What you are asked to do
Entries follow. Give back exactly the lines starting at the one containing "order date: 2015-09-25 -> 2015-09-18" and ending at the one containing "Powered baby swing", and no other lines.

Provided material
+ + +
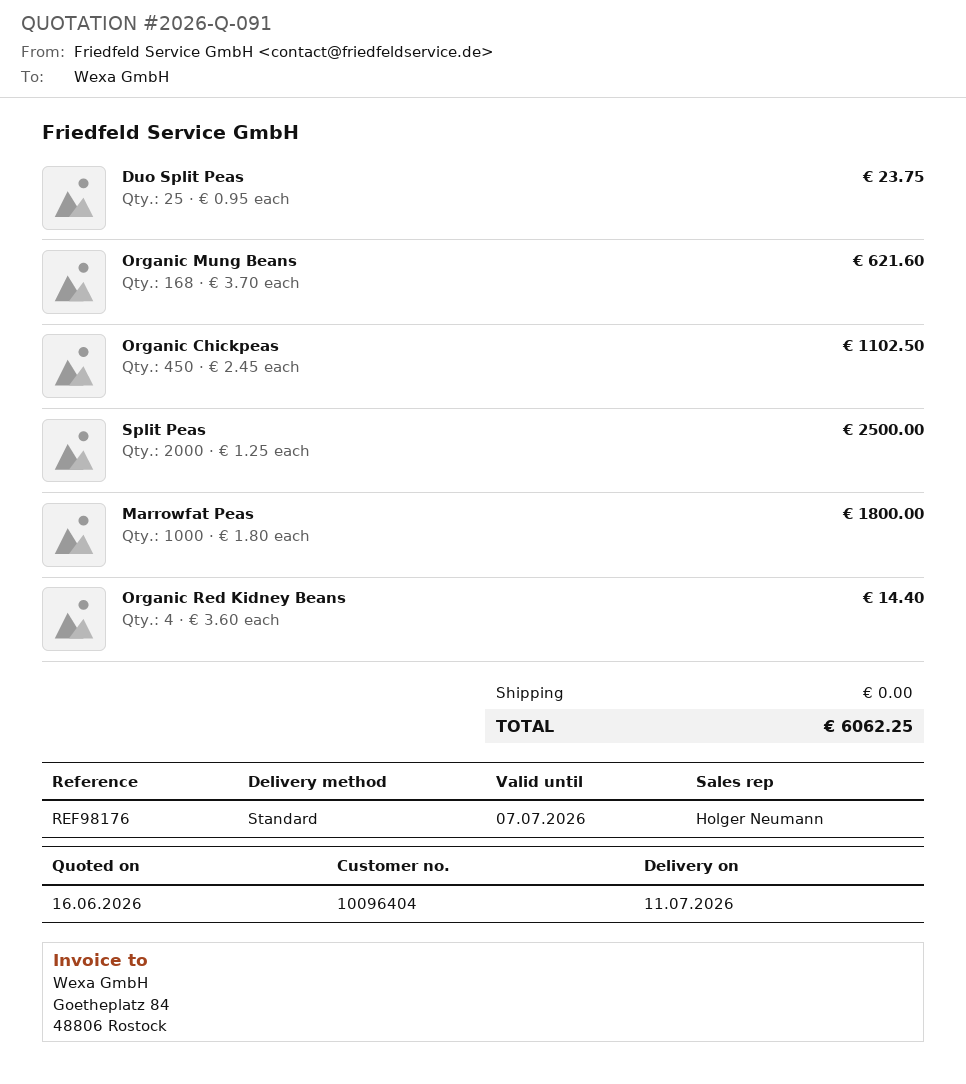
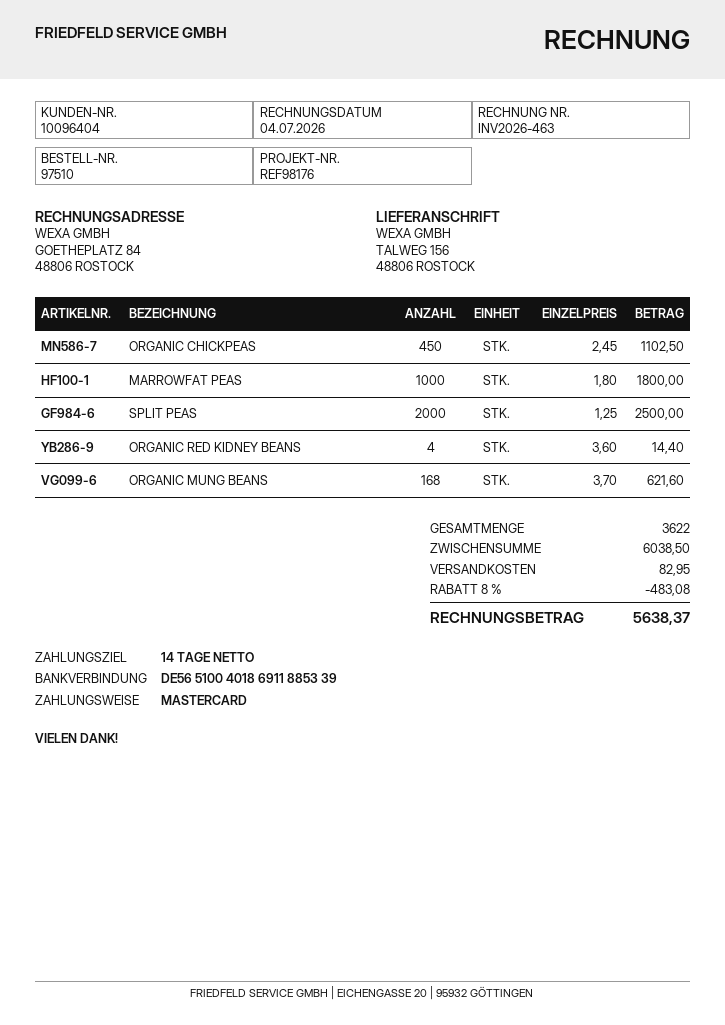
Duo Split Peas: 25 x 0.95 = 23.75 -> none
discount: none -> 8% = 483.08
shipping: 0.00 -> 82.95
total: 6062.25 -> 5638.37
+ + +
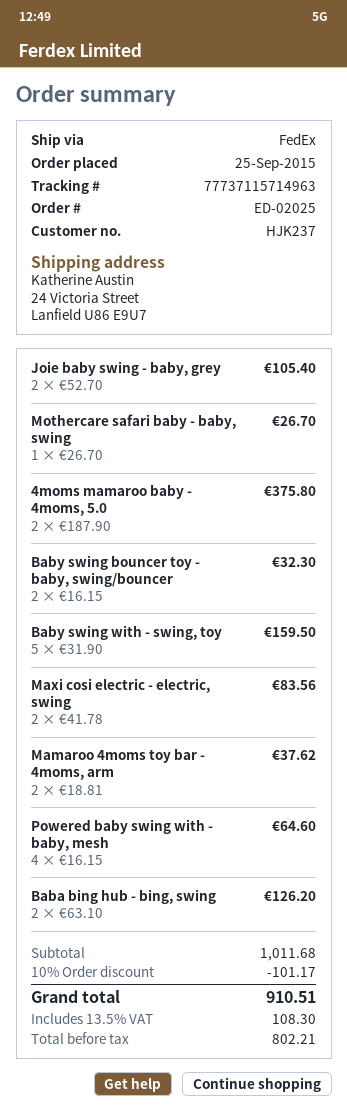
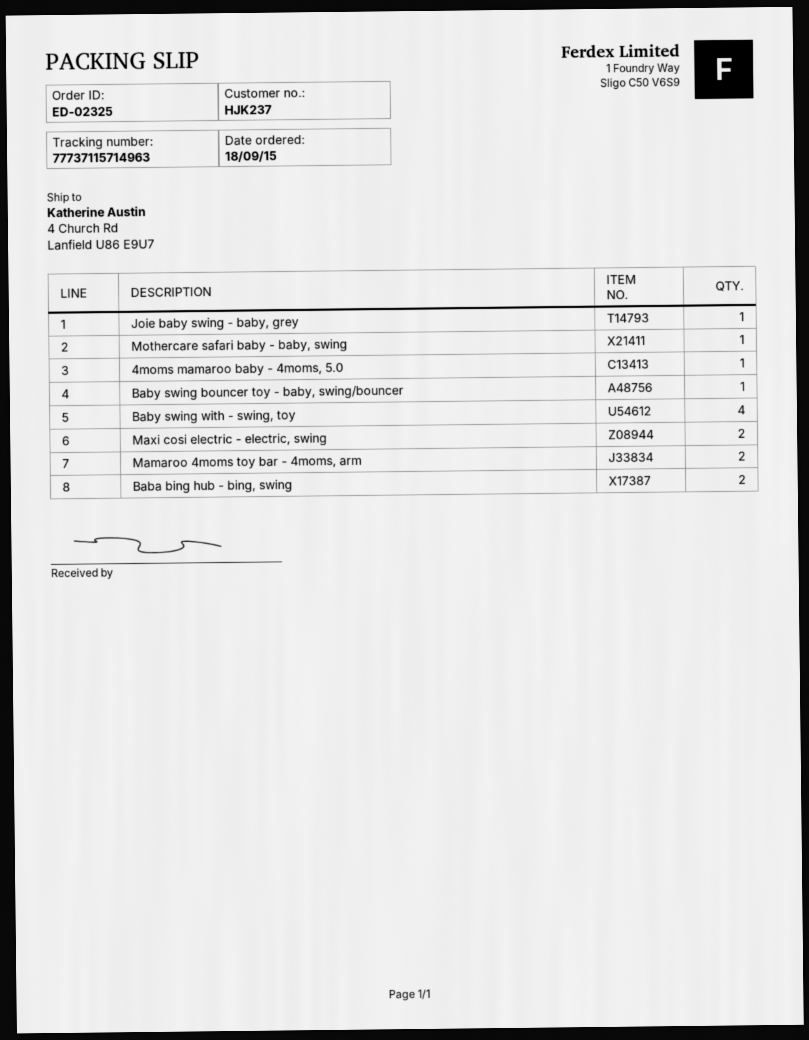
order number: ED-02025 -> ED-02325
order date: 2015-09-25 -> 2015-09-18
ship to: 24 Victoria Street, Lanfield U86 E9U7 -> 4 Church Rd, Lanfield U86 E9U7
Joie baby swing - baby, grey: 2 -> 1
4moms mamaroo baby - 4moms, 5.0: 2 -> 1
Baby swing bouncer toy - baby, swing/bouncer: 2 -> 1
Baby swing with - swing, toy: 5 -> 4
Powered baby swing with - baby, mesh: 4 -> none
+ + +
Output below
order date: 2015-09-25 -> 2015-09-18
ship to: 24 Victoria Street, Lanfield U86 E9U7 -> 4 Church Rd, Lanfield U86 E9U7
Joie baby swing - baby, grey: 2 -> 1
4moms mamaroo baby - 4moms, 5.0: 2 -> 1
Baby swing bouncer toy - baby, swing/bouncer: 2 -> 1
Baby swing with - swing, toy: 5 -> 4
Powered baby swing with - baby, mesh: 4 -> none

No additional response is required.